Sauf que le projet en question coûte une broutille de 10 à 11 millions d’euros en moyenne par PERM, à multiplier par une dizaine de PERM en France, et tout cela sans aucune certitude sur l’issue de l’opération ?
Bref, pressentant un manque d’information, les « désinformateurs » éprouvèrent le besoin de s’informer et ne furent pas peu surpris de ce qu’ils trouvèrent.
Première étape : lecture attentive du code minier (les deux volumes en vigueur) et des différents projets de code minier réformé toujours pas finalisé ni débattu au Parlement, puis analyse et reconstitution d’une procédure à priori pas vraiment conforme à la communication officielle.
Deuxième étape : interrogation de spécialistes de la question pour validation, commentaires, etc…. Et validation il y eut, et au-delà même !
Reprenons les choses par le début
Concernant la recherche minière, les événements de ces derniers mois nous ont permis de comprendre qu’il y avait deux niveaux de décision :
1.Le niveau ministériel qui décide souverainement de l’octroi du permis de recherches après une procédure de mise en concurrence publiée au Journal Officiel (que tout le monde ne lit pas au petit déjeuner) et une consultation du public par voie électronique pendant trois semaines (pour ceux qui ont une connexion Internet et dont la connexion permet le téléchargement de fichiers pesant plusieurs dizaines de méga octets). Fait exceptionnel, le ministre avait décidé de demander leur avis aux maires concernés, ce qu’il n’était pas obligé de faire.
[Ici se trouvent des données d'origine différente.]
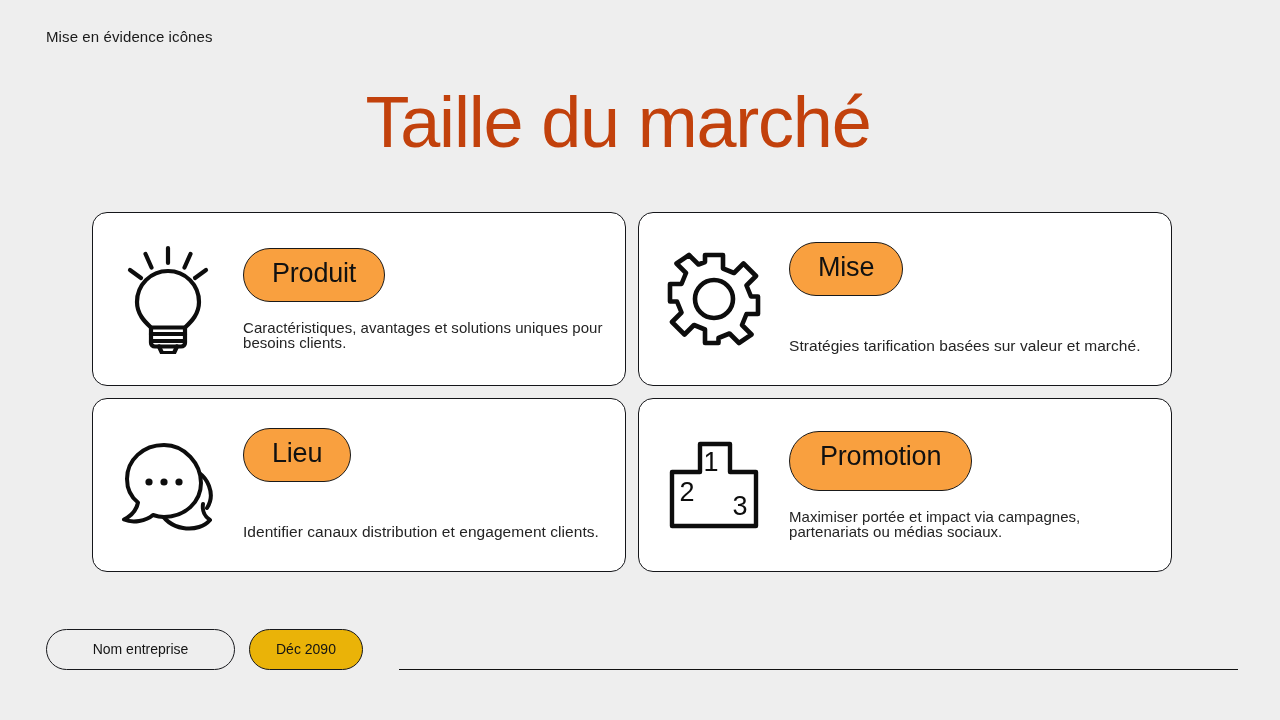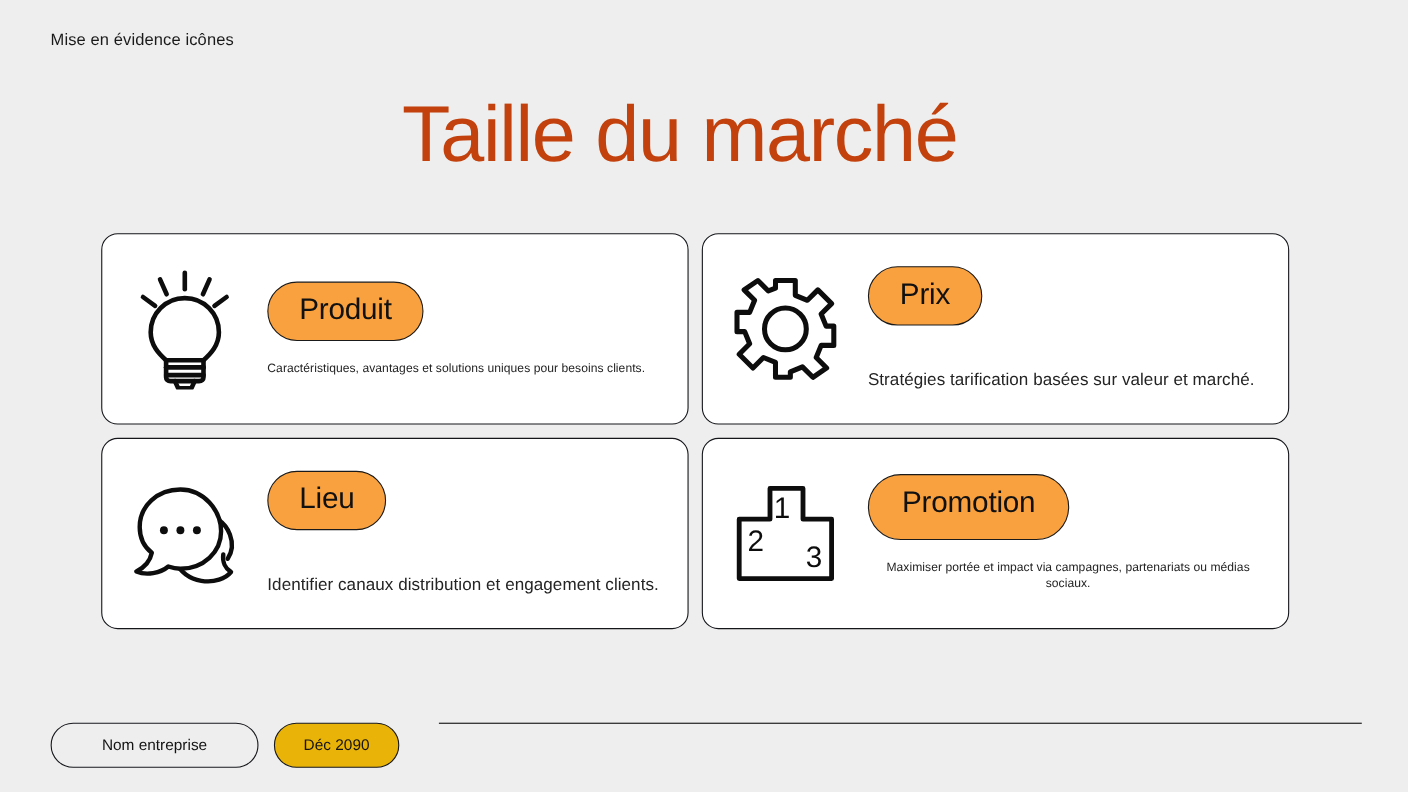"Prix" span.pill { text: Prix -> Mise }
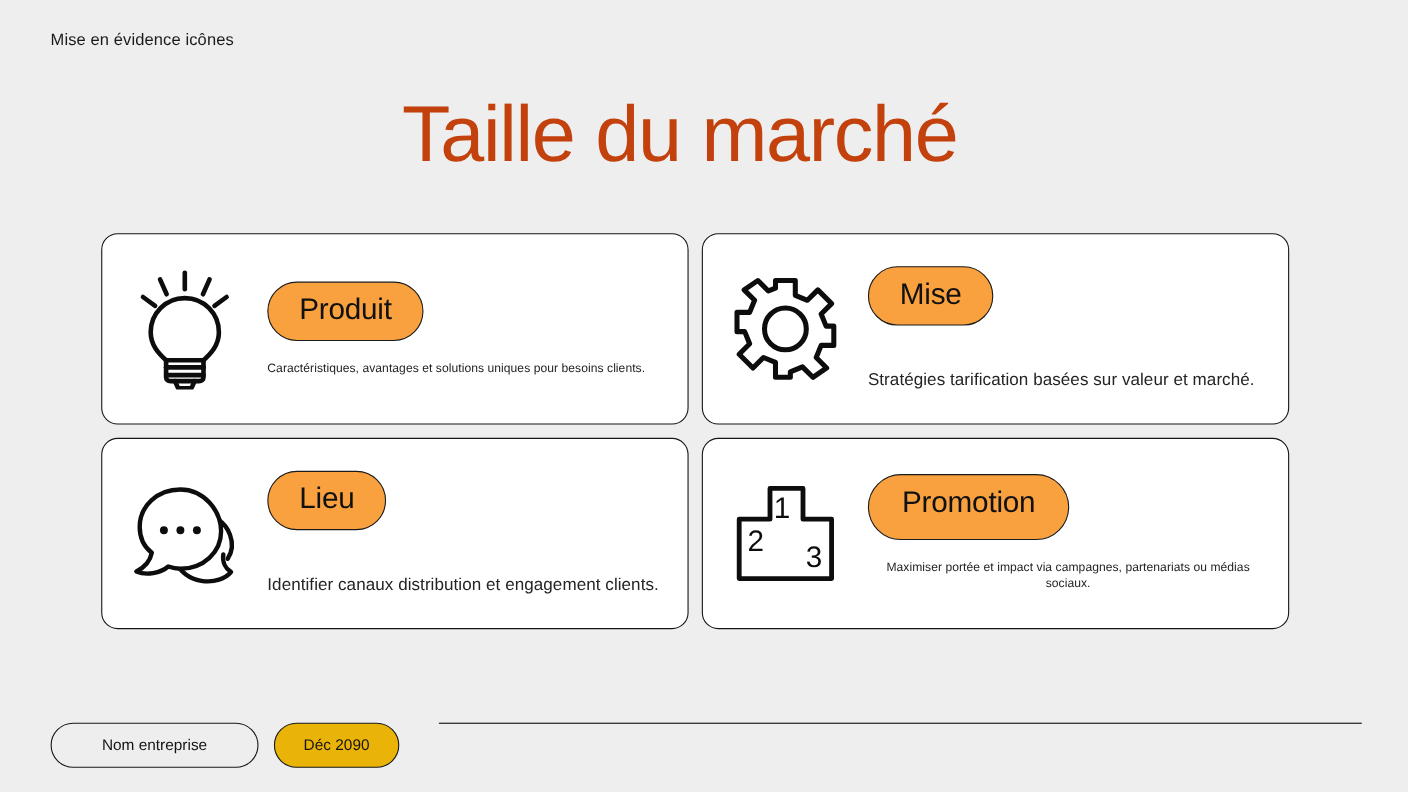"Caractéristiques, avantages et solutions" .desc-sm { font-size: 11px -> 15px; text-align: center -> none }
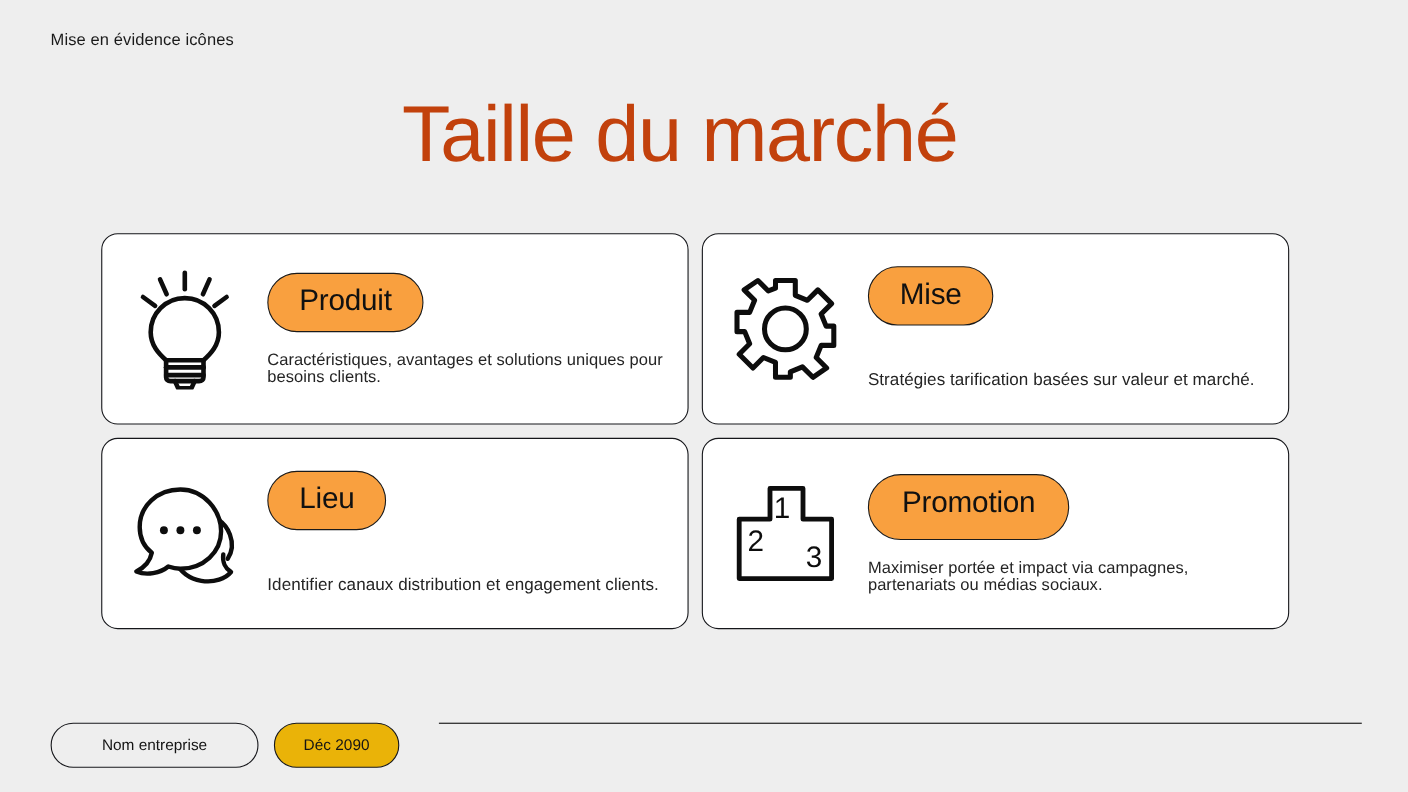"Nom entreprise" .footer { align-items: flex-start -> flex-end; bottom: 22px -> 50px }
Il n’y a ni étude d’impact du projet sur le territoire concerné, ni enquête publique.
2.Chaque année, le titulaire présente à la préfecture un programme de travaux qui, selon la gravité de ses impacts, peut être soumis ou non à enquête publique. Noter qu’une enquête publique permet d’informer la population, de prendre son avis, mais qu’elle n’est que consultative.
Concernant l’étape suivante, celle de l’exploitation, le code minier suit la même architecture à deux niveaux, mais avec quelques subtilités qui ont leur importance :
1.La concession d’exploitation pour 10, 20, 25 ans par exemple est accordée au niveau ministériel;
2.Les travaux relèvent de décisions préfectorales et sont soumis à étude d’impact et à enquête publique.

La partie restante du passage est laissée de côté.